Love has a circular causality. I find you interesting, that feels good, which makes you like me, which makes me more interesting, which feels good to me, so I like who I am with you, so I tell you sweet things. This cycles into a relationship.

There is no single cause of this phenomenon. That spark of compatibility when we met, we can point to a beginning in this case, to a “before.” but our whole life together wasn’t there. We built that moment by moment in the feedback loop of caring for each other.

“Which came first, the chicken or the egg?” is a fallacy: the fallacy of root cause. Of linear causality.

Linear causality happens, but in real life, it is the exception. An edge case. Everything interesting is a circle.

Special Relativity finally makes sense

Preface: I studied physics in college, yet there were parts of it that didn’t click with me.
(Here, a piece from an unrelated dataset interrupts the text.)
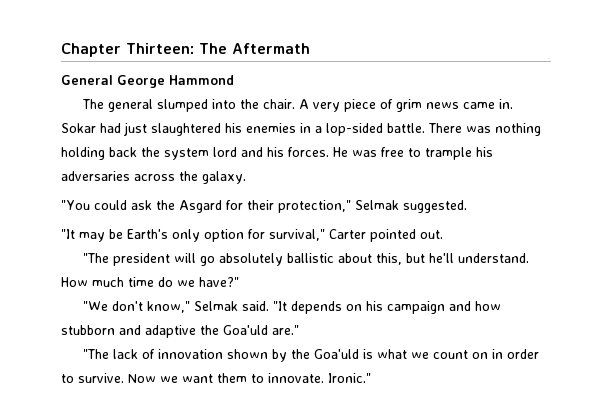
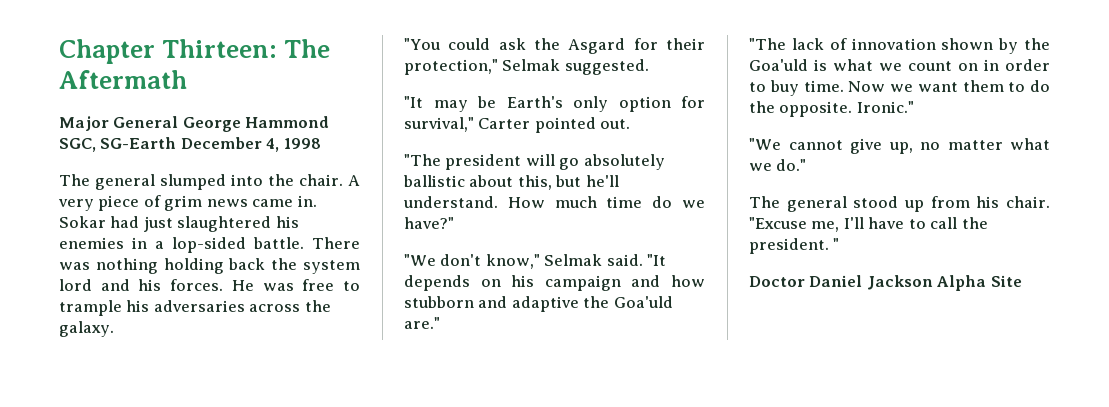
(310, 48) none -> [59,116,109,131] Major
(234, 80) none -> [59,137,321,152] SGC, SG-Earth December 4, 1998
[78,373,124,383] survive. -> [769,80,844,96] buy time.
[268,373,371,383] innovate. Ironic." -> [1030,80,1050,92] [749,101,914,117] [749,138,1050,154] [749,159,807,171] [749,196,1050,212] [749,217,988,232] [749,238,840,254] [749,275,1022,291] do the opposite. Ironic." // "We cannot give up, no matter what we do." // The general stood up from his chair. "Excuse me, I'll have to call the president. " // Doctor Daniel Jackson Alpha Site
Special relativity with all its “a flashlight on a train” examples, that’s counterintuitive and hard. Yesterday in Surfaces & Essences, the authors explain Einstein’s thought process when he came up with it, and it makes sense this way. It’s also an interesting example about how genius can happen when we let go of what we know.

You know how when you’re on a plane, travelling smoothly at 600 mph, you can pour water the same way as when you’re standing still? If you throw a ball straight up, it falls back down into your hand.

This is called “Galilean Relativity.” It says that while you’re traveling at a constant velocity, mechanical experiments behave the same as at any other velocity (including standing still). It’s only changes in velocity — speeding up, slowing down, bumps and curves — that affect the motion of objects you have with you. This means there is no mechanical experiment you can perform to find out whether you’re flying at 600 mph or sitting on the tarmac. The water and the ball behave the same.

Einstein said, why should electromagnetic experiments be any different? Why should a lens, a magnet, or an electron care about your velocity? Your computer works the same in the air as on the ground, and there are a lot of electrons moving around in there.

The behavior of light passing through a lens or electricity moving through your processor is closely related to the constant speed of light. For your glasses and your computer to behave exactly the same in a moving plane, the speed of light inside the plane must be the same as the speed of light on the ground. The electrons in your computer move the same way, relative to you, at 600 mph or at a stop.

Speed is distance divided by time. The distance that water traveled between the pitcher and the cup looks different to you and to the watchtower, since the watchtower sees the plane moving horizontally. Same with the light from your monitor: it travels a different distance from the tower’s perspective than yours. If the distances are different, how can the speed be the same? Speed can be the same if time is different too.

Therefore time is stretched or squashed depending on velocity, so that the speed of light is the same from every perspective. No experiment can tell the difference, and electrons in your computer don’t care how fast you’re going.

Next time you sip a drink on your way across the Atlantic, appreciate time dilation. You may not notice the fraction of a second this trip adds to your life, but reliable electronics are important at every speed.

In this story, Einstein takes one belief about the world (Galilean Relativity) and broadens it. In doing so, he narrows  another belief about the world (consistent time). The result is a new, self-consistent worldview. This worldview has proven useful.

It pays to be specific about how we know something is true, and the range of experience we can be sure about.